The biggest level-up so far. Four things happened back-to-back:
- Migrated the network off a consumer R9000 router onto pfSense CE 2.7.2 running as a VM. Configured VLANs for LAN, IoT, Servers, and Guest. Cutover was April 13.
- Redesigned the IP scheme from scattered (.9, .12, .14, .17–.20) to sequential (.2–.11) with DHCP static reservations for every service. Every host has a predictable address now.
- Built a ClickHouse + Grafana observability stack from scratch. ClickHouse on a dedicated 200 GiB disk, database
homelab. Grafana CT with provisioned dashboards: "Host Overview" and "Outage Timeline." - Exposed ClickHouse publicly via Cloudflare Tunnel at
clickhouse.nicolod.org, gated to an INSERT-only user. Pivoted here from Tailscale Funnel after discovering it blocks datacenter egress, which had been silently breaking my heartbeat Worker.

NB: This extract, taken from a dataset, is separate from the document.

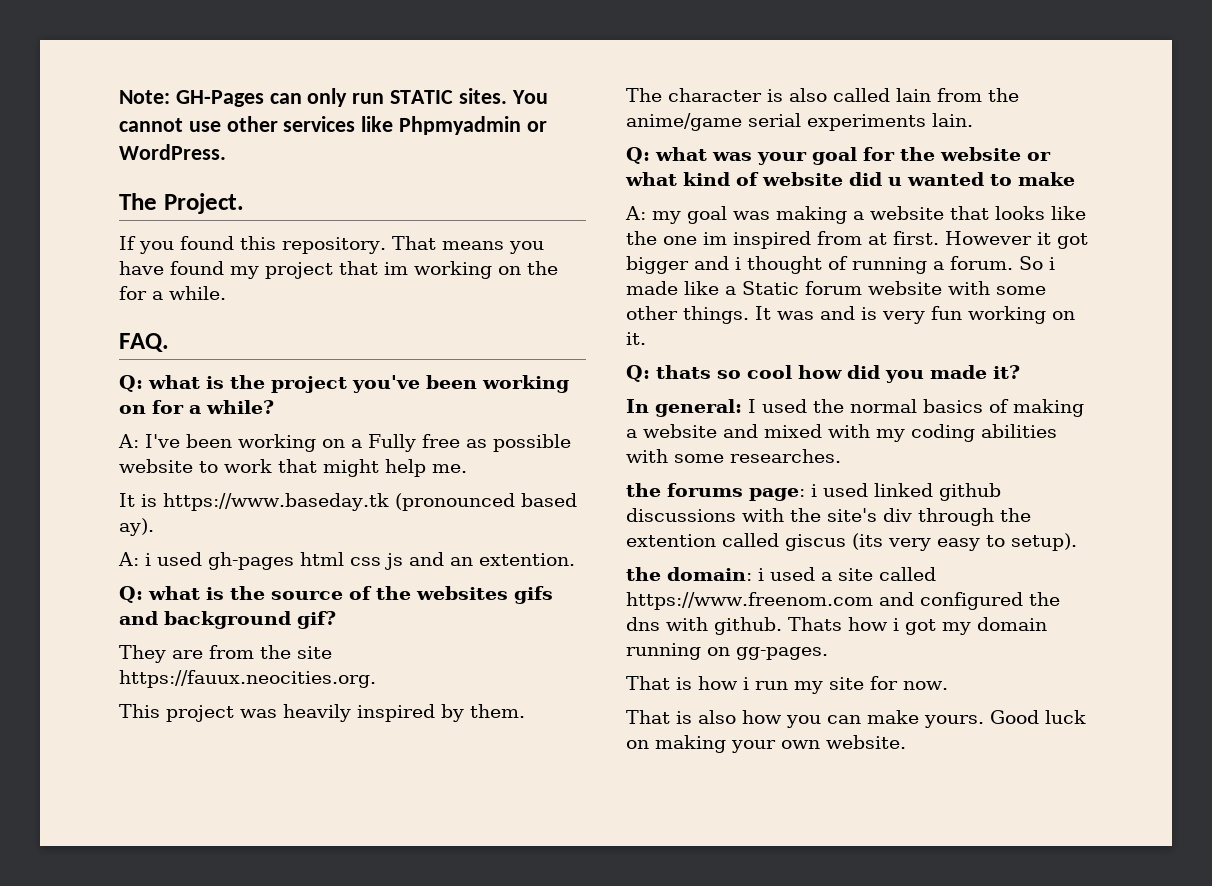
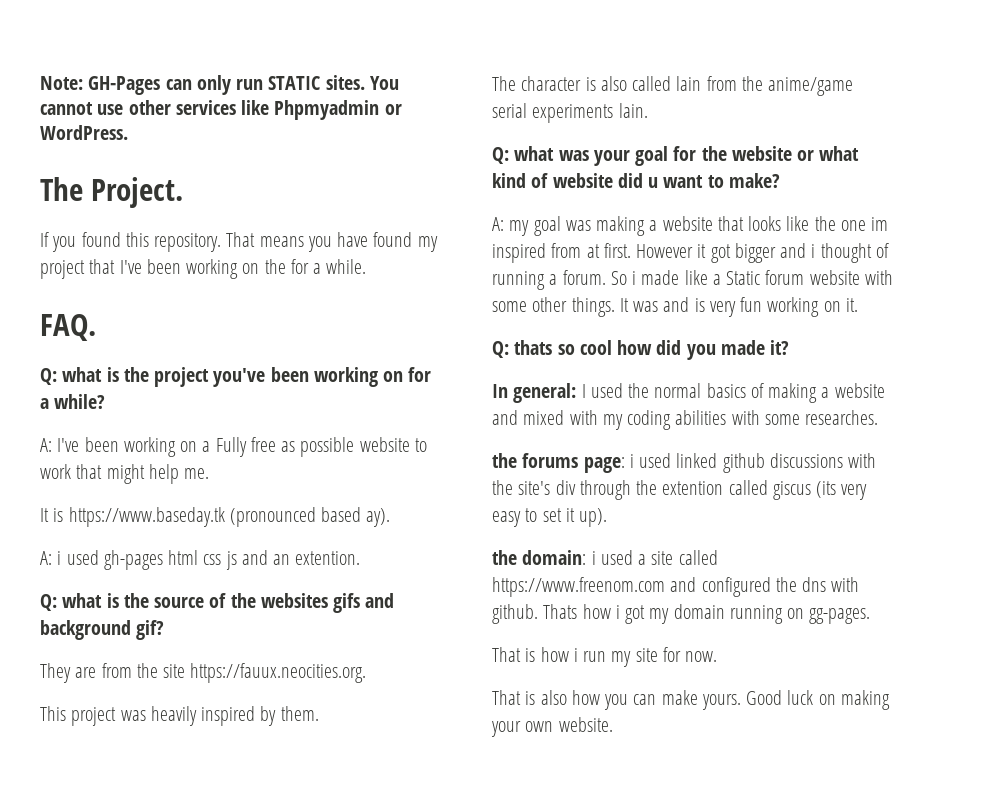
[384,262,408,275] im -> [119,259,181,274] I've been
[907,172,1075,186] wanted to make -> [663,173,780,188] want to make?
[1011,533,1077,551] setup). -> [542,508,608,527] set it up).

The heartbeat itself: a Cloudflare Worker (homelab-heartbeat) runs cron-every-minute
and writes a row into homelab.heartbeats. Independent external uptime verification instead of
the lab self-reporting.
What the Lab Looks Like Today
Fleet-wide SSH: my ed25519 key is authorized on every CT and VM I operate, so I can hop into
any service from my workstation with zero friction. Different users per host: CTs use root@,
VMs use non-root service accounts like clickhouse@ and devhost@.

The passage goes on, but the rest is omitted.